» **What you need to do**
Repeat everything in the listing exactly, except for the images.

» **Material provided**
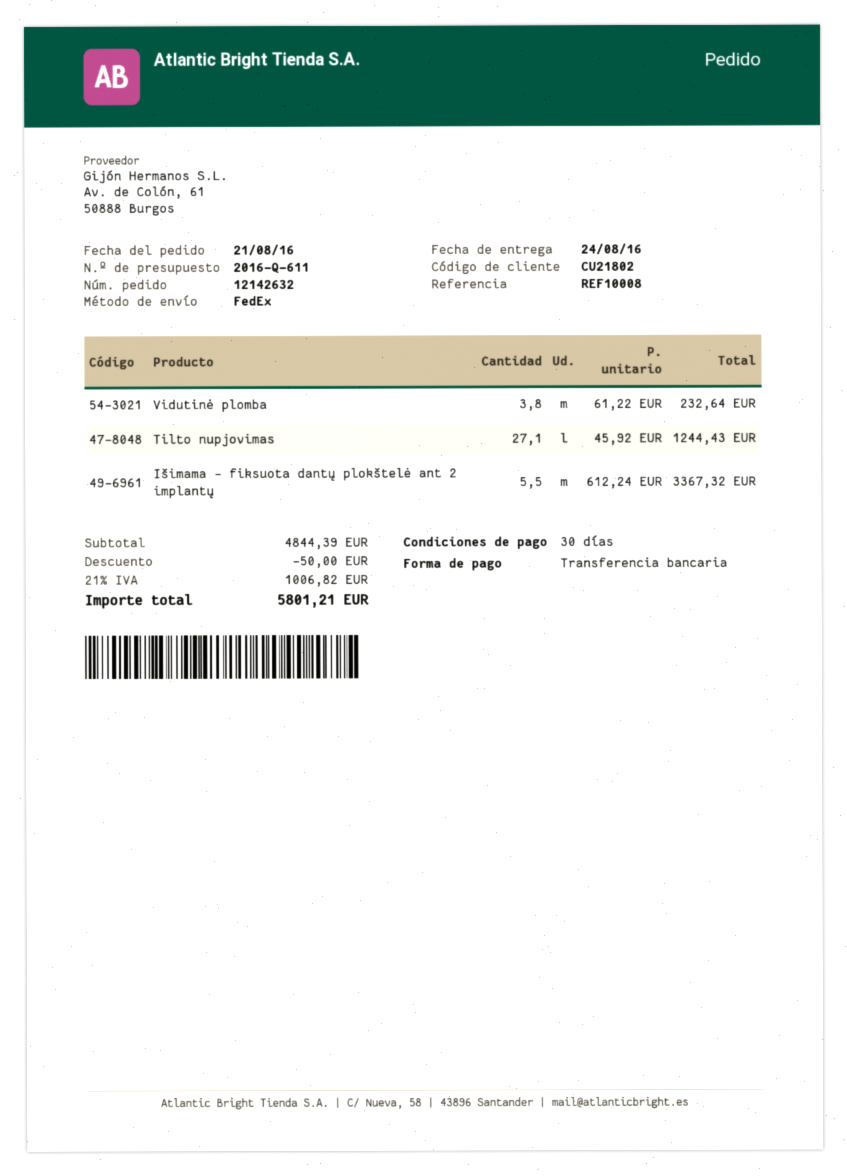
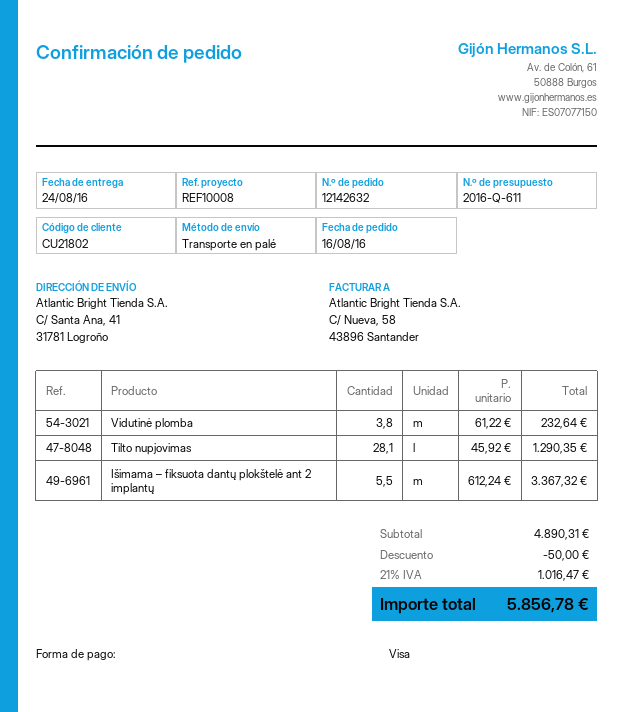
order date: 2016-08-21 -> 2016-08-16
payment method: bank transfer -> Visa
shipping method: FedEx -> pallet freight
Tilto nupjovimas: 27.1 x 45.92 = 1244.43 -> 28.1 x 45.92 = 1290.35
subtotal: 4844.39 -> 4890.31
tax: 21% = 1006.82 -> 21% = 1016.47
total: 5801.21 -> 5856.78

» **Result of the exercise**
order date: 2016-08-21 -> 2016-08-16
payment method: bank transfer -> Visa
shipping method: FedEx -> pallet freight
Tilto nupjovimas: 27.1 x 45.92 = 1244.43 -> 28.1 x 45.92 = 1290.35
subtotal: 4844.39 -> 4890.31
tax: 21% = 1006.82 -> 21% = 1016.47
total: 5801.21 -> 5856.78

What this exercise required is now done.